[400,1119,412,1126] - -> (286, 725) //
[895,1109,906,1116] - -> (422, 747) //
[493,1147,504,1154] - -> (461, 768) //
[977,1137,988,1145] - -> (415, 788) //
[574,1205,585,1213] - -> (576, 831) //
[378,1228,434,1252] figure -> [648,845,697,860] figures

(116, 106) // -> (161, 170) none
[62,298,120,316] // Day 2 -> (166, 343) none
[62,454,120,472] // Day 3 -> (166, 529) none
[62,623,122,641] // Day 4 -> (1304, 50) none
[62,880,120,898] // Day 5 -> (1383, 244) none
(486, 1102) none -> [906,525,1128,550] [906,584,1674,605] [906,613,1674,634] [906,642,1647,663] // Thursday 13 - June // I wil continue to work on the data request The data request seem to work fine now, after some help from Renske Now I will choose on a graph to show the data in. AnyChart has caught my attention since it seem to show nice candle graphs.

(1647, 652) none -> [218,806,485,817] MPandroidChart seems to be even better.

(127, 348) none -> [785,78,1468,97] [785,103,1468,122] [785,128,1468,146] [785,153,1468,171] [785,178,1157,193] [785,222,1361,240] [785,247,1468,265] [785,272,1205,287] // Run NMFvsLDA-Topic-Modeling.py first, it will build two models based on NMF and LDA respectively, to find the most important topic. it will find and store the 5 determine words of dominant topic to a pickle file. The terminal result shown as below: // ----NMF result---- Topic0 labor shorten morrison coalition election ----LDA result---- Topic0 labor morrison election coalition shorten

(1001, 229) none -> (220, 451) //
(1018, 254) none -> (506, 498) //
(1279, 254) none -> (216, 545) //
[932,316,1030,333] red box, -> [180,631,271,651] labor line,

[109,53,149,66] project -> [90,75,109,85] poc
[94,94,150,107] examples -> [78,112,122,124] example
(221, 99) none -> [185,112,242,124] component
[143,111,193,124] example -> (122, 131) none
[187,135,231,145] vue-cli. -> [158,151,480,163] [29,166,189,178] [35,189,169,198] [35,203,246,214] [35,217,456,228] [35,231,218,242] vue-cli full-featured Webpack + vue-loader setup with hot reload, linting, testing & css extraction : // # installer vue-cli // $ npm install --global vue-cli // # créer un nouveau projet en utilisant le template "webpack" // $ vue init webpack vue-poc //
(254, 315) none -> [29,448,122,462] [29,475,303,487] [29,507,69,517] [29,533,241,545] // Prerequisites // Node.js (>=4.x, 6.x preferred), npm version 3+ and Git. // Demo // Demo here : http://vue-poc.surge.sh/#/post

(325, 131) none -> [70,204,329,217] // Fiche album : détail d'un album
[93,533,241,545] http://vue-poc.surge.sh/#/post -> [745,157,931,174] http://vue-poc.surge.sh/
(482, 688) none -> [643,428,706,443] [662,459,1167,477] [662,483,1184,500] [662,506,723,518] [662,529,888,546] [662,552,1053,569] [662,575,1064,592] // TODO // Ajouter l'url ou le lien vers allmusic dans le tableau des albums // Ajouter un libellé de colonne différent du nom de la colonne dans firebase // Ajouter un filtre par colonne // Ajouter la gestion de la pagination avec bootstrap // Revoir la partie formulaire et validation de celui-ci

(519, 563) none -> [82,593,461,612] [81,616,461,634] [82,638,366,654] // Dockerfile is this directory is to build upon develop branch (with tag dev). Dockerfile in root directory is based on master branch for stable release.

Problem to solve – Copy exactly the lines that begin with the one containing "(482, 688) none" and continue to the end of the records, both included, and nothing more.

Answer section –
(482, 688) none -> [643,428,706,443] [662,459,1167,477] [662,483,1184,500] [662,506,723,518] [662,529,888,546] [662,552,1053,569] [662,575,1064,592] // TODO // Ajouter l'url ou le lien vers allmusic dans le tableau des albums // Ajouter un libellé de colonne différent du nom de la colonne dans firebase // Ajouter un filtre par colonne // Ajouter la gestion de la pagination avec bootstrap // Revoir la partie formulaire et validation de celui-ci

(519, 563) none -> [82,593,461,612] [81,616,461,634] [82,638,366,654] // Dockerfile is this directory is to build upon develop branch (with tag dev). Dockerfile in root directory is based on master branch for stable release.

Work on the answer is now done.